DATA UNDER STUDY below:
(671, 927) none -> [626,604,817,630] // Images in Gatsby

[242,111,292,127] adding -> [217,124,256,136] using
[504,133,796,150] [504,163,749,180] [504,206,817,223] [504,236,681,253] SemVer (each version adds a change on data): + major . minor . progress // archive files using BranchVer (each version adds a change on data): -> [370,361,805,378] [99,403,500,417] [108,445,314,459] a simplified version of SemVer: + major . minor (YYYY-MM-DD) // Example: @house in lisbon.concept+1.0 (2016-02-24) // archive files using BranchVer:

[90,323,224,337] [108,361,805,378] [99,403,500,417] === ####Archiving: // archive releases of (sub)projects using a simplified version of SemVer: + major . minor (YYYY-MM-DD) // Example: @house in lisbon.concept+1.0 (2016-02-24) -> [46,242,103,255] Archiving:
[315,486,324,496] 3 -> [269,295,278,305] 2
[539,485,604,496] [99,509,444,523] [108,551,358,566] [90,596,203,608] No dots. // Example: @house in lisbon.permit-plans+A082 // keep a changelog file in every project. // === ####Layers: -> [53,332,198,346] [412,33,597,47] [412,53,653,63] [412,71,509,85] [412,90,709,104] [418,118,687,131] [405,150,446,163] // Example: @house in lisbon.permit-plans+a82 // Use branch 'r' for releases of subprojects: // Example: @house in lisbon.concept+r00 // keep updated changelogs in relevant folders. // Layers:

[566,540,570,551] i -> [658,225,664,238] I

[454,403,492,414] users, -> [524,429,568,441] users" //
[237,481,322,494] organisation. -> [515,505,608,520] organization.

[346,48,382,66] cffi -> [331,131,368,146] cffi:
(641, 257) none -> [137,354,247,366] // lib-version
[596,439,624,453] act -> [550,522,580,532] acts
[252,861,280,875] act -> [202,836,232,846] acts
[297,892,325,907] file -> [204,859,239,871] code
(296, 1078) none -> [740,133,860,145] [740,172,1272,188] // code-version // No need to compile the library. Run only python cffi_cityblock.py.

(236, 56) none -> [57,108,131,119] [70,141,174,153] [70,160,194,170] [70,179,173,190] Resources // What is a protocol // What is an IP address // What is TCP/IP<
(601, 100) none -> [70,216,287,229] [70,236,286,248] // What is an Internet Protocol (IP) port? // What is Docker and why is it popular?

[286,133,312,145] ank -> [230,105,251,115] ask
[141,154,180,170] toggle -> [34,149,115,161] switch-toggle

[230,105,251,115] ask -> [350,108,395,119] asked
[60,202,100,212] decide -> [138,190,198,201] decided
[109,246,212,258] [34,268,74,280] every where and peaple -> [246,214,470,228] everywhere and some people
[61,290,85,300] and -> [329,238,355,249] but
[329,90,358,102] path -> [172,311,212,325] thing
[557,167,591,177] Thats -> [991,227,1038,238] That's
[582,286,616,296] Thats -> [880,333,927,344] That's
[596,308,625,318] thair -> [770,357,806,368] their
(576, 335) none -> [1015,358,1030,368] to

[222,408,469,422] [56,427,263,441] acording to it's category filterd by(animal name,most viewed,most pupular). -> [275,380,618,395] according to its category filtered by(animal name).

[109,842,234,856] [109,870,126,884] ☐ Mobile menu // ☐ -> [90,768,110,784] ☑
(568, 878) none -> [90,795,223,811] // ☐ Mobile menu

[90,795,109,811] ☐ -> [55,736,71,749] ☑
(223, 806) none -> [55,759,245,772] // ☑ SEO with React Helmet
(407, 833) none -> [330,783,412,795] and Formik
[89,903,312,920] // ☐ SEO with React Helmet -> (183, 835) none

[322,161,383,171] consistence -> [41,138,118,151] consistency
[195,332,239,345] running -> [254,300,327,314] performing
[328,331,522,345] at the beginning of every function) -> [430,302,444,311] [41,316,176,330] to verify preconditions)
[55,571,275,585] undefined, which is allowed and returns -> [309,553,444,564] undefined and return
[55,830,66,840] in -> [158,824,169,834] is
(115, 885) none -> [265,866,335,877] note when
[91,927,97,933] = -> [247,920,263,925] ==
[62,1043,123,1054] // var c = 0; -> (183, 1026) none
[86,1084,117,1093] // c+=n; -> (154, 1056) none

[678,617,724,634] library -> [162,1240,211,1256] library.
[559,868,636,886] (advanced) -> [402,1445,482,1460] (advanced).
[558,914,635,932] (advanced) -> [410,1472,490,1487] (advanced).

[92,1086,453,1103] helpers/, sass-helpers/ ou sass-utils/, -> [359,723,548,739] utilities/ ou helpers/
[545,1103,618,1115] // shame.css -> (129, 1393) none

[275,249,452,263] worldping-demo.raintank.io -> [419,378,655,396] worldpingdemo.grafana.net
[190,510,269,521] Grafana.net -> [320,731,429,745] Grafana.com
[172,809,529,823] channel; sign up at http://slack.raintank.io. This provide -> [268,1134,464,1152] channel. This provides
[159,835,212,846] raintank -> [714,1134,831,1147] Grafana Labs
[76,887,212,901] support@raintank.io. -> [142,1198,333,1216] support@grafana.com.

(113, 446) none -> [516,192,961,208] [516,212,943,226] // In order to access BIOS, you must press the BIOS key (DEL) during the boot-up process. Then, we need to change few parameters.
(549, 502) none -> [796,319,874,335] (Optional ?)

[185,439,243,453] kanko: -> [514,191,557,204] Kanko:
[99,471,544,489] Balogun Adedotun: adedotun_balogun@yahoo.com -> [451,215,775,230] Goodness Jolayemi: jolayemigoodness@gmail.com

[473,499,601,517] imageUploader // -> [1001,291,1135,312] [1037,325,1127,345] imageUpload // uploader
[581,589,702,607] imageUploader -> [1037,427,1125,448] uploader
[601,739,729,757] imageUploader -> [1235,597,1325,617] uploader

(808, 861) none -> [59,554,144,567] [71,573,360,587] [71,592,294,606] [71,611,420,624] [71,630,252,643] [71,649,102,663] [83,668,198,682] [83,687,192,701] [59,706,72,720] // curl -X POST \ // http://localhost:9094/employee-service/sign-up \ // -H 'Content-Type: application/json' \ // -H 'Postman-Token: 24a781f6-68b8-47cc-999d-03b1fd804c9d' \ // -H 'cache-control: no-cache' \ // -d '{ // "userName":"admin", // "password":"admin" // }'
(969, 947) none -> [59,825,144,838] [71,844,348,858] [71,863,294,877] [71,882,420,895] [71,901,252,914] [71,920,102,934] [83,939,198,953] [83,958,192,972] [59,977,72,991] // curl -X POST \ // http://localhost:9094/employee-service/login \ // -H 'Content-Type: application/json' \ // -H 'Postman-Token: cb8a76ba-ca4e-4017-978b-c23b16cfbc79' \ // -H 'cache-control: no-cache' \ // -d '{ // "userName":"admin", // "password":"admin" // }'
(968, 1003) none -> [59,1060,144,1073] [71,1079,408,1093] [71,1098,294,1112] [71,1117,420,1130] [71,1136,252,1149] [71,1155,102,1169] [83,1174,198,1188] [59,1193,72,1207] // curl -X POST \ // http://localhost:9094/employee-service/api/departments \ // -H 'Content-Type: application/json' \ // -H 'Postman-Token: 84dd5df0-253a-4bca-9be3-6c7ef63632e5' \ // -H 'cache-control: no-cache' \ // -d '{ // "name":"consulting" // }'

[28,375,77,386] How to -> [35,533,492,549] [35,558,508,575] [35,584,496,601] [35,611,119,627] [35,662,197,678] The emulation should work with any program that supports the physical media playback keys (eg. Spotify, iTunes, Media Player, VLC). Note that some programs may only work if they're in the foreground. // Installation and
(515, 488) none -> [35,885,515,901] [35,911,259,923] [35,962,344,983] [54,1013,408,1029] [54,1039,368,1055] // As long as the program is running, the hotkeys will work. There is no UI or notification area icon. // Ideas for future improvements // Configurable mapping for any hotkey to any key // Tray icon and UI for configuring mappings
End of DATA UNDER STUDY.
ASSIGNMENT
Show all lines in the records above that hold "YYYY".

RESULT FOR THIS TASK
[504,133,796,150] [504,163,749,180] [504,206,817,223] [504,236,681,253] SemVer (each version adds a change on data): + major . minor . progress // archive files using BranchVer (each version adds a change on data): -> [370,361,805,378] [99,403,500,417] [108,445,314,459] a simplified version of SemVer: + major . minor (YYYY-MM-DD) // Example: @house in lisbon.concept+1.0 (2016-02-24) // archive files using BranchVer:
[90,323,224,337] [108,361,805,378] [99,403,500,417] === ####Archiving: // archive releases of (sub)projects using a simplified version of SemVer: + major . minor (YYYY-MM-DD) // Example: @house in lisbon.concept+1.0 (2016-02-24) -> [46,242,103,255] Archiving:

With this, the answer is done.